◆ **Exercise instructions**
In the entries below, find the line with "Topeak E-Booster Digital" and the line with "total: 7926.26 -> 6273.54". Print those two and everything between them exactly, and nothing else.

◆ **Material provided**
%%

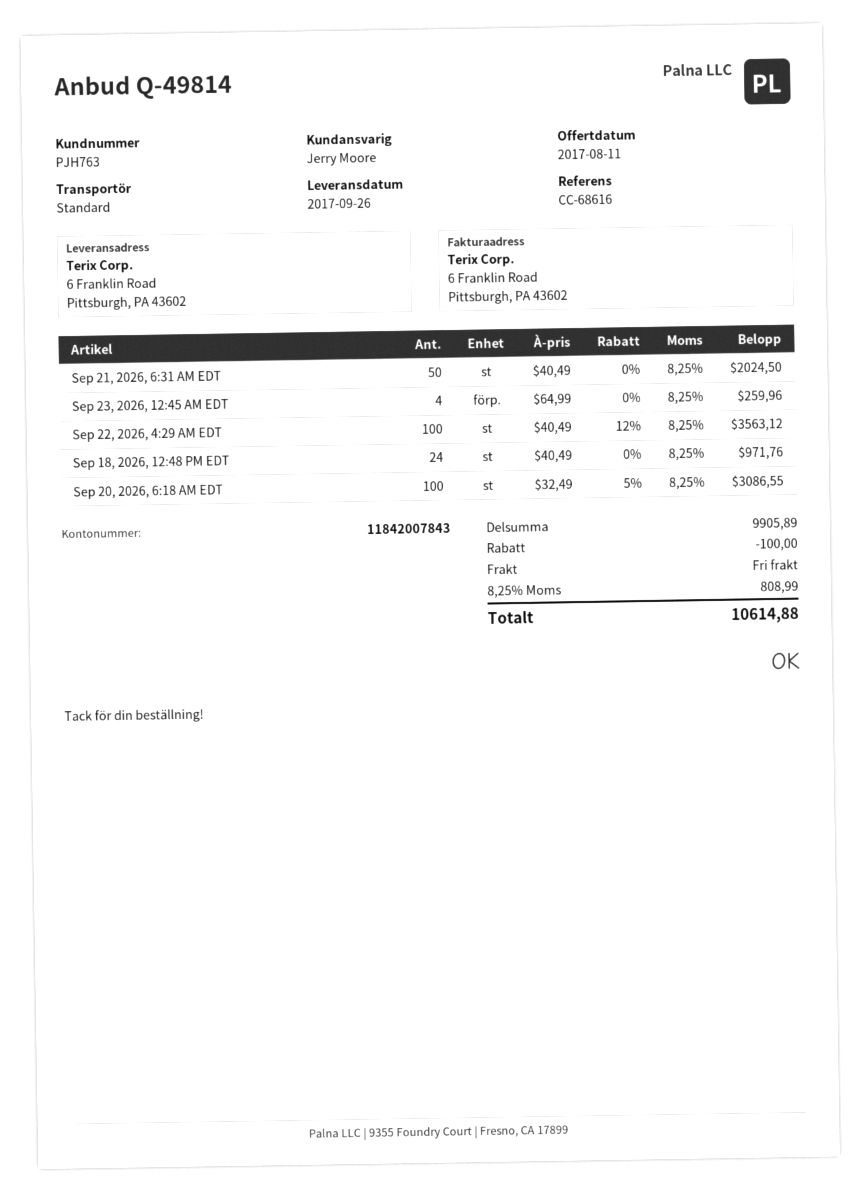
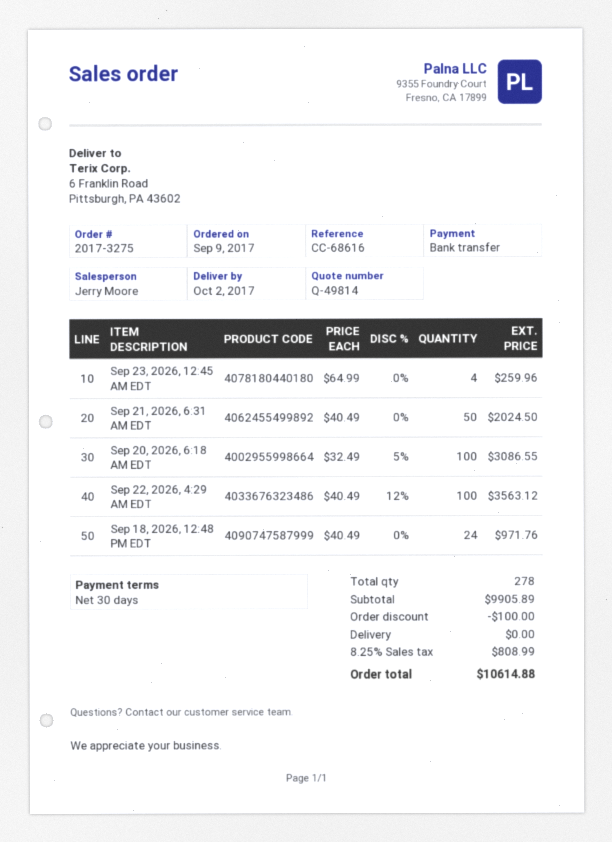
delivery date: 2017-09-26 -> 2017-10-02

%%
%%

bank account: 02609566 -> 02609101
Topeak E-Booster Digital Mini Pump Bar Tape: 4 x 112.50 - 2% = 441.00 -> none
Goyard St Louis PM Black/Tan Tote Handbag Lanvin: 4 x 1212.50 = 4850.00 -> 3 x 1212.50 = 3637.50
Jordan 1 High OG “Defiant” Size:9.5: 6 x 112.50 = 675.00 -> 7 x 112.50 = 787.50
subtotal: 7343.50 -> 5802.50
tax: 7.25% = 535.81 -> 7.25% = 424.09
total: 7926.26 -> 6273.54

%%

◆ **Written solution**
Topeak E-Booster Digital Mini Pump Bar Tape: 4 x 112.50 - 2% = 441.00 -> none
Goyard St Louis PM Black/Tan Tote Handbag Lanvin: 4 x 1212.50 = 4850.00 -> 3 x 1212.50 = 3637.50
Jordan 1 High OG “Defiant” Size:9.5: 6 x 112.50 = 675.00 -> 7 x 112.50 = 787.50
subtotal: 7343.50 -> 5802.50
tax: 7.25% = 535.81 -> 7.25% = 424.09
total: 7926.26 -> 6273.54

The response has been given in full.